When it comes to machine learning (ML) training, cost and performance often go head-to-head. You want to train large models quickly, but you don’t want to break the bank. That’s where running Ray jobs on Spot Instances can shine—Spot Nodes are (usually) way cheaper, sometimes up to a 90% discount, compared to regular on-demand VMs. The tradeoff? Spot eviction during training leads to recomputations and can end up in a perpetual cycle of re-computation.
The primary challenge is balancing the cost savings while ensuring your training job isn’t stalled by too many spot evictions.
Ray is built around a cluster architecture consisting of a head node (which orchestrates task scheduling and cluster state) and worker nodes (which execute the distributed tasks). In the context of ML training, Ray provides abstractions such as Ray Train that handle data parallelism by distributing tasks (batches of data) across multiple worker nodes. One of its core synchronization methods, particularly in many training loops, is all-reduce, where gradients from each worker need to be combined and redistributed so that every node has the latest model parameters before proceeding to the next batch or epoch.
1. Worker Availability:
Because of Ray’s all-reduce mechanism, every active worker node is required for synchronization at the end of each training step. If a Spot node is evicted (terminated by the cloud provider on short notice), training stalls until Ray can either replace that node or reschedule the workload.
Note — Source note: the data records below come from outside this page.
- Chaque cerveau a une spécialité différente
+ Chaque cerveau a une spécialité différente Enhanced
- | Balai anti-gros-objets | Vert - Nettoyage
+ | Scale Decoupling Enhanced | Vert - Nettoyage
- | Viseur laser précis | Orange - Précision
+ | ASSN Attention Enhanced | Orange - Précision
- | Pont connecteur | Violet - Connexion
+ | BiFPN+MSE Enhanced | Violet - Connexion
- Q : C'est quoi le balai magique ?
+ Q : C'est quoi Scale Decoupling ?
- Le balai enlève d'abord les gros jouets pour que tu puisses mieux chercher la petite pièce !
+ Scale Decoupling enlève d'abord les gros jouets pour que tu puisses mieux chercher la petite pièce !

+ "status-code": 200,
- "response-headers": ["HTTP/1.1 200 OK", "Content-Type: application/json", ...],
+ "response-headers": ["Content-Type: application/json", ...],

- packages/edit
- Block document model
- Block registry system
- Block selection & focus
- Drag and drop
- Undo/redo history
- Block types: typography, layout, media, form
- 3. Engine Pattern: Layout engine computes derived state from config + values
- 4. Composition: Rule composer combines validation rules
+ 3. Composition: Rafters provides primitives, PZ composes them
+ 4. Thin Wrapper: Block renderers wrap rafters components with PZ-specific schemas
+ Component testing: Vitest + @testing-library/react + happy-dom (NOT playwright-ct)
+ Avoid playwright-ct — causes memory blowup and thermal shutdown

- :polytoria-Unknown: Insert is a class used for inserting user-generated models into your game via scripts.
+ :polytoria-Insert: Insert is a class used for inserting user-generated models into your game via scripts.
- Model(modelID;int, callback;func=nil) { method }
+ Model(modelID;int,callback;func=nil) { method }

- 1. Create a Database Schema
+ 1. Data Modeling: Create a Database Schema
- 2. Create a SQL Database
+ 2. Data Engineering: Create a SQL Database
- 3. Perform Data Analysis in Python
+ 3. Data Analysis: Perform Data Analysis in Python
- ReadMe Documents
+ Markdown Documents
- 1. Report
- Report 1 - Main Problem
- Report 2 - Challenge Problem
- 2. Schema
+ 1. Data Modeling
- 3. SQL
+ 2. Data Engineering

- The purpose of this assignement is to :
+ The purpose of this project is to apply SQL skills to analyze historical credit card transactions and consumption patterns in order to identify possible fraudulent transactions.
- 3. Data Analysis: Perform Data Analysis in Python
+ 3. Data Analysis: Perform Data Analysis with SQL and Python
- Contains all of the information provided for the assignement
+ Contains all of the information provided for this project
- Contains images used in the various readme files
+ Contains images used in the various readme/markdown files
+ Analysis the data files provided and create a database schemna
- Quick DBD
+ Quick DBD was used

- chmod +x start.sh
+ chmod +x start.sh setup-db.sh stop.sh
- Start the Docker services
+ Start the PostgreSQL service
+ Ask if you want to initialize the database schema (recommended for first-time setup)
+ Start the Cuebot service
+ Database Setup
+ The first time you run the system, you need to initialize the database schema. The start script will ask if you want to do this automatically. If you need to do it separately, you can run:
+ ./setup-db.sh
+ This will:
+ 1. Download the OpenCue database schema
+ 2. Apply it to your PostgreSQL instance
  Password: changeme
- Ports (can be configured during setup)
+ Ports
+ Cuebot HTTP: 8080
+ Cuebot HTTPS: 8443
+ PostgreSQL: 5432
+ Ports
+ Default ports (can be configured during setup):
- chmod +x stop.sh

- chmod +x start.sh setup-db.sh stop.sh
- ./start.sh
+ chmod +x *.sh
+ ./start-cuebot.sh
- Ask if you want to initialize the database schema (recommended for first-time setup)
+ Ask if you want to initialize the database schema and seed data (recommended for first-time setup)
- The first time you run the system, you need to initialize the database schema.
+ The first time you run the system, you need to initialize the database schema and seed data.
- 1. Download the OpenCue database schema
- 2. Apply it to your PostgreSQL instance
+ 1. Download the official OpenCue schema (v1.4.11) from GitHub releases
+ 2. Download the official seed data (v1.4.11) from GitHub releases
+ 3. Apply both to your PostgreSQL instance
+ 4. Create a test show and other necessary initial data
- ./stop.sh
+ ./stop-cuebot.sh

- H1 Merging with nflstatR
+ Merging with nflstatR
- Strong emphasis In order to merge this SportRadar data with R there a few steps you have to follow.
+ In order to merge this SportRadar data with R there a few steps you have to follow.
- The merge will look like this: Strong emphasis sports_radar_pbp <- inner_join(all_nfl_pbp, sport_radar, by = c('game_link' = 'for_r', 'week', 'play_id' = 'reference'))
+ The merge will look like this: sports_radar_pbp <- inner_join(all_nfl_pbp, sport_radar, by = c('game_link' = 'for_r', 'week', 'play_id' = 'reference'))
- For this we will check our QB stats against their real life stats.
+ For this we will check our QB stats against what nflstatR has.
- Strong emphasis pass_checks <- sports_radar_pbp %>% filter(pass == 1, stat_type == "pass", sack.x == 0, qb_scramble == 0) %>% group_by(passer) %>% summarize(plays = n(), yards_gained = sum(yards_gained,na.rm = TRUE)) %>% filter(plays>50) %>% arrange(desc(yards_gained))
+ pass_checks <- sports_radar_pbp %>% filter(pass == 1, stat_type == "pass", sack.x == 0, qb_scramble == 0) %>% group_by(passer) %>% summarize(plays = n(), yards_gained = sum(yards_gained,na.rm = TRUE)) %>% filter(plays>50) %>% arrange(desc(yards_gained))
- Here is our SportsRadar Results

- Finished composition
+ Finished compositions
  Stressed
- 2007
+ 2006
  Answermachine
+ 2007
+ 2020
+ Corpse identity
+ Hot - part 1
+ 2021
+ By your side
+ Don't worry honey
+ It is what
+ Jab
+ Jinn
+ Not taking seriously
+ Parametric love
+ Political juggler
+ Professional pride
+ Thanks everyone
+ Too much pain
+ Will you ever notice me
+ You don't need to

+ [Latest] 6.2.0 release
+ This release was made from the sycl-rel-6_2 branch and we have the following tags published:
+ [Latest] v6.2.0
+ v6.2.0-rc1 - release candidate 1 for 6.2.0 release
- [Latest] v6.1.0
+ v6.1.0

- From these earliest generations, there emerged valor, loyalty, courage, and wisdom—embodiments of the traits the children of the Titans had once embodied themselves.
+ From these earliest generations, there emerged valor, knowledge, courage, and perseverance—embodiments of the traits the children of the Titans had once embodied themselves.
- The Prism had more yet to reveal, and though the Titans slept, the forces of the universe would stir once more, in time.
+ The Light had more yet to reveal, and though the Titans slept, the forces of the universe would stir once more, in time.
This can lead to significant idle time while the cluster is waiting to return to a fully operational state.
2. Increased Overhead:
When a Spot node disappears, Ray needs to spin up a new worker on an available node. This process includes scheduling overhead, data reloading, and possibly re-initializing model weights from a checkpoint. Each interruption adds extra steps to the training loop, causing delays and sometimes repeated computation.
3. Potential Deadlocks:
If Spot evictions happen frequently, there could be extended periods when Ray can’t gather all workers simultaneously for the allreduce step. In worst-case scenarios, the job remains stuck, repeatedly attempting to restore lost workers, leading to deadlock-like conditions where progress is stalled indefinitely.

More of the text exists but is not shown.